Let's make a graph where the frequency of each word is plotted against its rank. The word with the highest frequency gets rank 1, the word with the second highest frequency gets rank 2, etc.

In [None]:
%matplotlib inline
import matplotlib.pyplot as plt
from math import *

In [None]:
frequencies=sorted(doc1_fpm.values(), reverse=True)
ranks=list(range(len(frequencies))) 

In [None]:
plt.plot(ranks, frequencies)

You can see that the curve is concentrated at the bottom edge of the graph: There are very few words with a high frequency. Almost all words have a frequency that is so low it's near the bottom.

Log frequencies help us transform the frequencies, so that the difference between words with a frequency of 1 and 10 has the same importance as the difference between words with a frequency of 10 and 100, 100 and 1000, etc.

In [None]:
# sort the frequencies in descending order for the graph
frequencies=sorted(doc1_zipf.values(),reverse=True)

In [None]:
plt.plot(ranks, frequencies)

The relation between a word's rank and its frequency is now much more visible on the graph!

To make future processing easy, we wrote a function that takes a document that was tokenized by spaCy and returns log10 frequencies per billion words (zipf scale frequencies).

In [None]:
def zipf(doc, alphanumeric=True, lowercase=True):
    """Compute log 10 frequencies per billion from a spaCy doc"""
    if alphanumeric==True:
        filter_pattern="\w+"
    else:
        filter_pattern="."
    if lowercase==True:
        awf=Counter([word.lower_ for word in doc if re.search(filter_pattern, word.lower_)])
    else:
        awf=Counter([word.orth_ for word in doc if re.search(filter_pattern, word.orth_)])
    n=sum(awf.values())
    ntypes=len(awf.values())
    zipf = Counter({word: log10((f+1)/(n+ntypes)*1E9) for word, f in awf.items()})
    return(zipf)

## 4. An application: Language identification

Word frequencies give us a convenient way to identify the language of a document.

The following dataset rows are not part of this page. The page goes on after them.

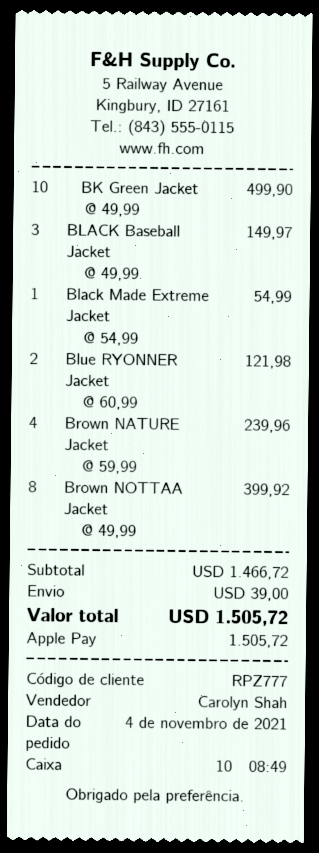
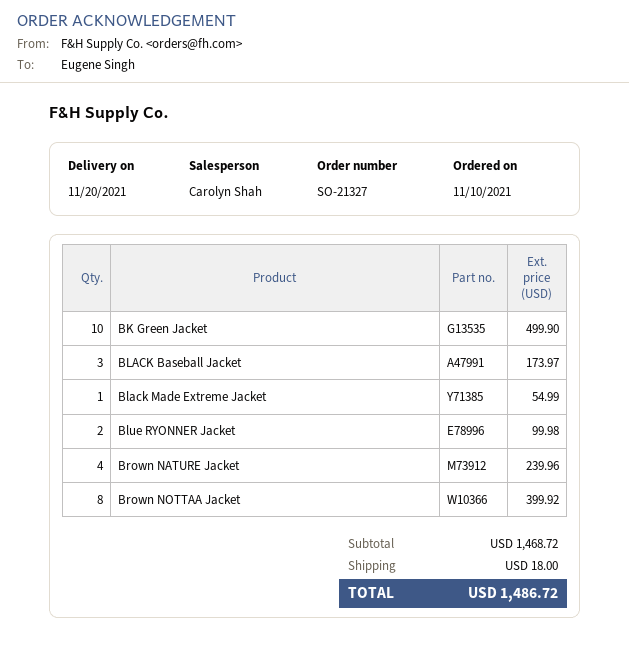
order date: 2021-11-04 -> 2021-11-10
BLACK Baseball Jacket: 3 for 149.97 -> 3 for 173.97
Blue RYONNER Jacket: 2 for 121.98 -> 2 for 99.98
subtotal: 1466.72 -> 1468.72
shipping: 39.00 -> 18.00
total: 1505.72 -> 1486.72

Let's take some text in another language

In [None]:
t2 = open('GIAN3_data/pg22367.txt', encoding="utf-8").read()

In [None]:
# Remove front and back matter
t2=clean_gutenberg_text(t2)

In [None]:
# Tokenize the content (we can use the English language tokenizer for most alphabetic languages)
doc2=nlp(t2)

In [None]:
doc2_zipf=zipf(doc2)

In [None]:
doc2_zipf.most_common(10)

In [None]:
# Compare this with the 10 most frequent words from the earlier document
doc1_zipf.most_common(10)

Maybe the top words for documents in a particular language are always very similar to each other ?

In [None]:
doc3 = nlp(clean_gutenberg_text(open('GIAN3_data/pg5200.txt', encoding="utf-8").read()))
doc3_zipf=zipf(doc3)

In [None]:
doc3_zipf.most_common(10)

Let's try another document

In [None]:
doc4 = nlp(clean_gutenberg_text(open('GIAN3_data/40739-0.txt', encoding="utf-8").read()))
doc4_zipf = zipf(doc4)

In [None]:
doc4_zipf.most_common(10)

We can now build an easy German-English text classification system by:

- Taking a number of documents for which we know the language
- Comparing the top $n$ words for a new document to the top $n$ words in each of those documents
- Predicting the language of the new document from the language of the document with the highest overlap in the top $n$ words.

In [None]:
docbase=((doc1_zipf, "English"), (doc2_zipf, "German"), (doc3_zipf, "English"), (doc4_zipf, "German"))

In [None]:
def german_or_english(newdoc, docbase, n=10):
    """Predict whether a document is German or English"""
    newdoc_zipf=zipf(newdoc)
    results=[]
    for doc_zipf, language in docbase:
        new_topwords=[word for word, frequency in newdoc_zipf.most_common(n)]
        db_topwords=[word for word, frequency in doc_zipf.most_common(n)]
        topword_overlap=len(set(new_topwords).intersection(db_topwords))
        results.append((topword_overlap, language))
    results.sort(reverse=True)
    return(results[0][1])

In [None]:
doc5=nlp(clean_gutenberg_text(open('GIAN3_data/pg26971.txt', encoding="utf-8").read()))

In [None]:
german_or_english(doc5, docbase)

In [None]:
doc5[1000:1100]

In [None]:
doc6=nlp(clean_gutenberg_text(open('GIAN3_data/pg27000.txt', encoding="utf-8").read()))

In [None]:
german_or_english(doc6, docbase)

In [None]:
doc6[600:700]

In [None]:
t7= """I want to live,
I want to give
I've been a miner
for a heart of gold
It's these expressions
I never give
That keep me searching
for a heart of gold
And I'm getting old
Keeps me searching
for a heart of gold
And I'm getting old

I've been to Hollywood
I've been to Redwood
I crossed the ocean
for a heart of gold
I've been in my mind,
it's such a fine line
That keeps me searching
for a heart of gold
And I'm getting old
Keeps me searching
for a heart of gold
And I'm getting old

Keep me searching
for a heart of gold
You keep me searching
And I'm growing old
Keep me searching
for a heart of gold
I've been a miner
for a heart of gold
"""

In [None]:
doc7=nlp(t7)

In [None]:
german_or_english(doc7, docbase)

In [None]:
german_or_english(nlp("the cricket and the ant"), docbase)